Je les vois comme une continuité.
Je n’ai jamais eu l’impression d’en commencer un nouveau.
Chaque feuille recueille un dessin déjà en marche.
Puis elle s’arrête.
Le dessin, lui, poursuit son chemin.
Il passe d’un carnet à l’autre.
Du papier au tableau.
Du trait à la couleur.
Sans jamais éprouver le besoin de recommencer.
Quelques lignes m’accompagnent depuis si longtemps que je ne saurais dire à quel moment nous nous sommes rencontrées.
Je les retrouve.
Ou peut-être est-ce elles qui me retrouvent.
Le temps ne les éloigne pas.
Il les rend plus profondes.
On dit parfois qu’elles reviennent.
Je crois qu’elles avancent.
Prenez dix lignes tracées à la main.
Elles partageront un air de famille.
Aucune pourtant ne consentira à devenir la copie d’une autre.
L’une retiendra davantage le papier.
L’autre s’allégera presque malgré elle.
Une troisième hésitera avant de poursuivre sa courbe.
Le dessin à la main ne connaît pas la répétition parfaite.
Il ne produit que des différences patientes.
Ce sont elles qui donnent au trait sa présence.
Je ne cherche pas des formes nouvelles.
Je cherche à aller plus loin avec quelques-unes.
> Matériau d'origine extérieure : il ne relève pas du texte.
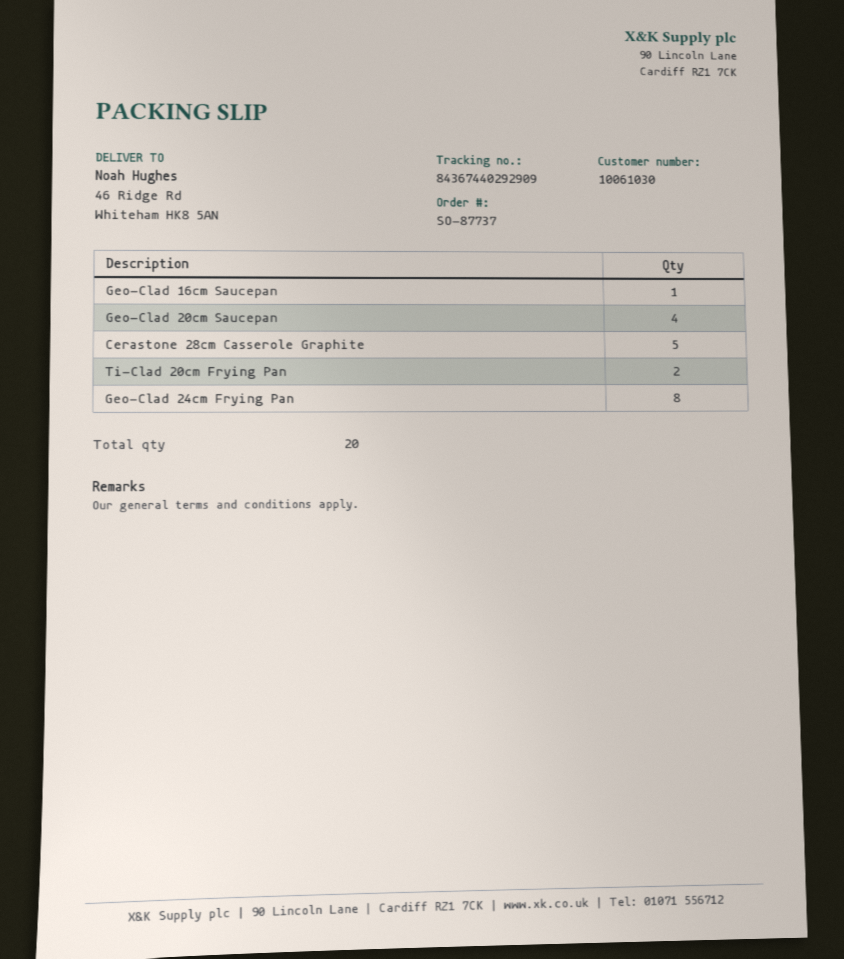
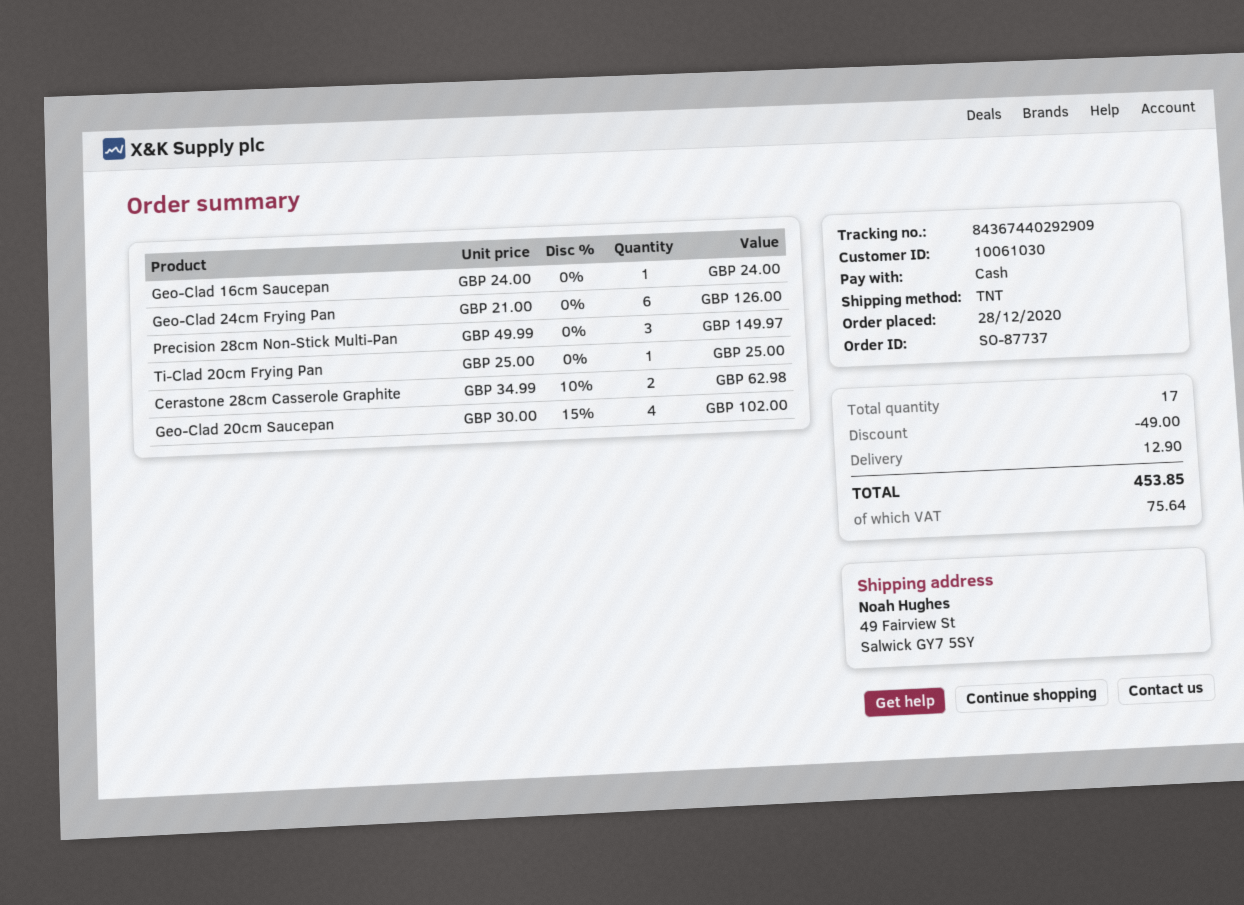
ship to: 46 Ridge Rd, Whiteham HK8 5AN -> 49 Fairview St, Salwick GY7 5SY
Cerastone 28cm Casserole Graphite: 5 -> 2
Ti-Clad 20cm Frying Pan: 2 -> 1
Geo-Clad 24cm Frying Pan: 8 -> 6
Precision 28cm Non-Stick Multi-Pan: none -> 3
total quantity: 20 -> 17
Comme si elles portaient en elles un paysage que je n’avais pas encore entièrement traversé.
Les années passent.
Les lignes demeurent.
Non parce qu’elles résistent au temps.
Parce qu’elles le traversent avec moi.
Elles changent autant que je change.
Nous poursuivons ensemble une question qui refuse de s’épuiser.
Je comprends maintenant que mes dessins ne forment peut-être pas une collection.
Ils composent une seule oeuvre dispersée.
Chaque feuille en reçoit une part.
Aucune ne la contient tout entière.
Voilà pourquoi je continue à dessiner.
Non pour ajouter un dessin au précédent.
Pour rejoindre celui qui m’attendait déjà sur la page suivante.